In [27], Pfitzmann and Hansen provide definitions for anonymity, unlinkability, unobservability and pseudonymity. Even though outside the context of a formal framework, the definitions in this seminal work have served as a reference point by researchers for the understanding of privacy notions. In this section, we formally express the said (yet not only these) notions by carefully specifying a corresponding leakage function.

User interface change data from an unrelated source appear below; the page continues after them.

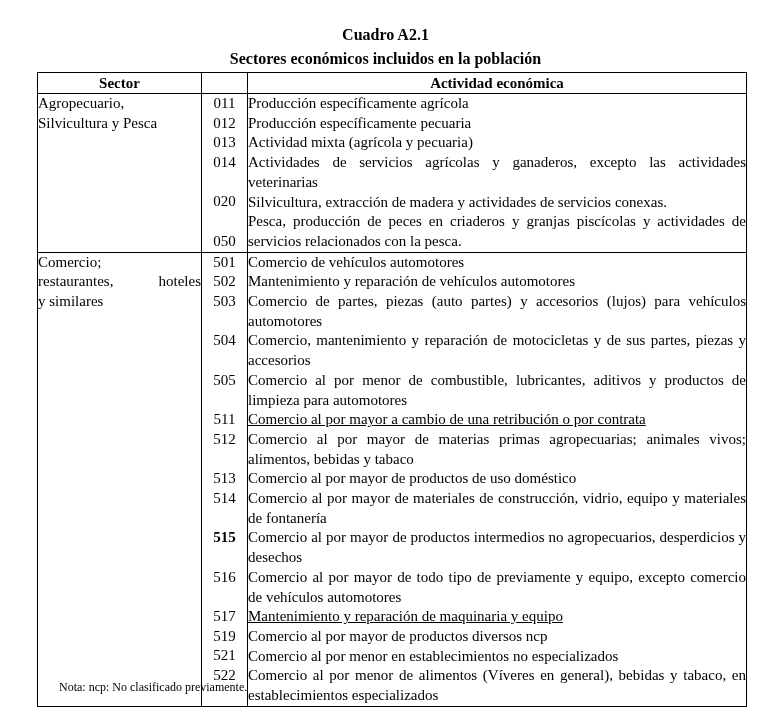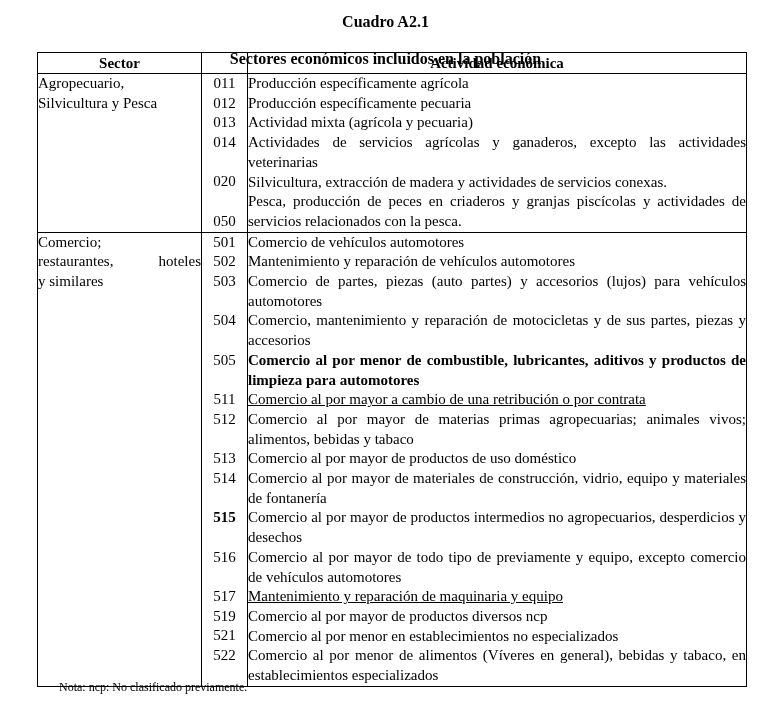"Cuadro A2.1" #t1 { top: 12px -> 25px }
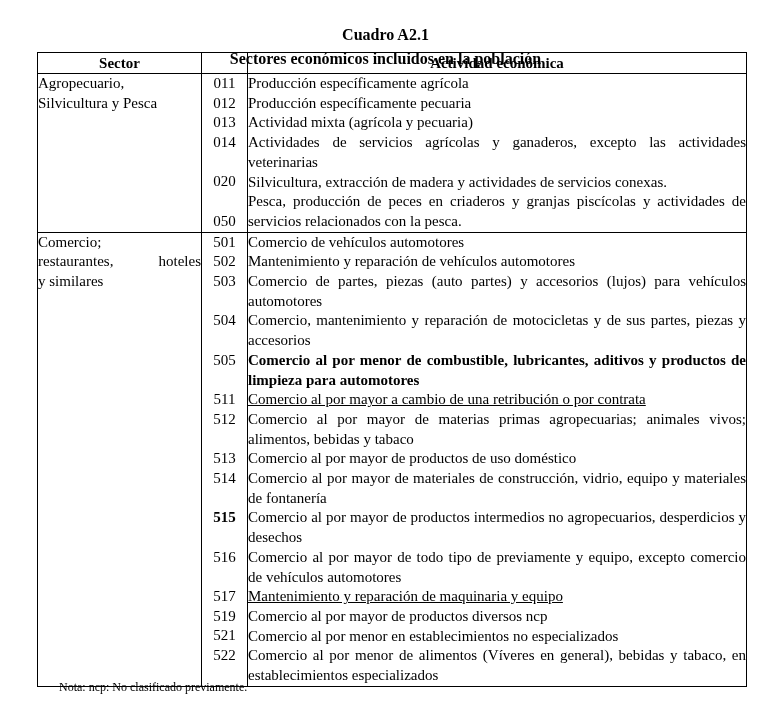"Sector" table.main { top: 52px -> 72px }
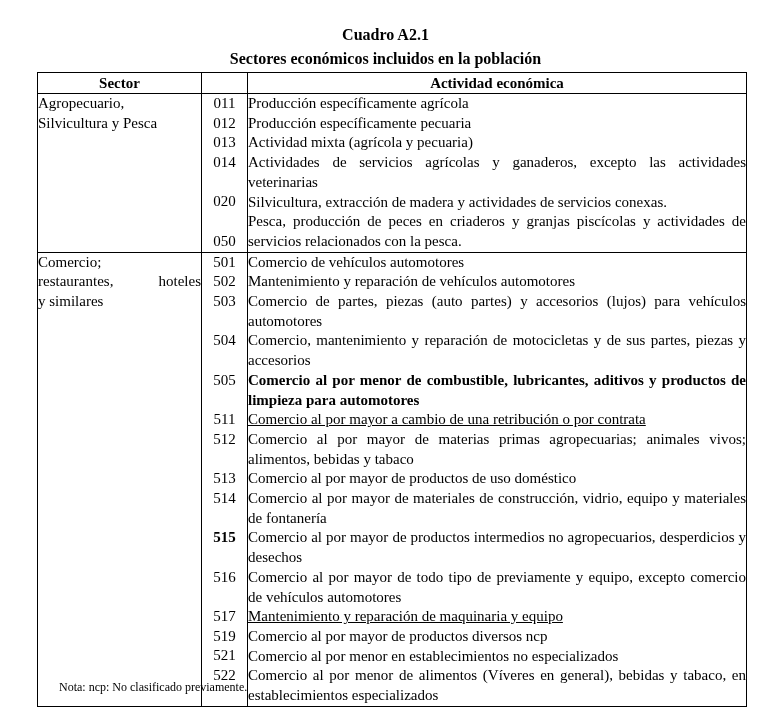"Comercio al por menor de combustible," span.entry { font-weight: bold -> none }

Basic leakage sets. Below, we define some useful sets that will enable the succinct description of the various leakage functions that we will introduce. In our formalization, leakage will derive from the history entries that are in a ‘pending’ mode. This is due to technical reasons, as the ideal-world simulator \(\mathsf {Sim}\) (cf. Sect. 3.3) must be aware of the actions to be taken by the email privacy functionality \(\mathcal {F}^{\mathsf {Leak},\varDelta _\mathsf {net}}_\mathsf {priv}(\mathbf {P})\) before allowing their execution, so that it can simulate the real-world run in an indistinguishable manner. In the following, the symbol \(*\) denotes a wildcard, and \(\mathsf {ptr}'\le \mathsf {ptr}\) denotes that entry indexed with pointer \(\mathsf {ptr}'\) was added earlier than the entry with pointer \(\mathsf {ptr}\).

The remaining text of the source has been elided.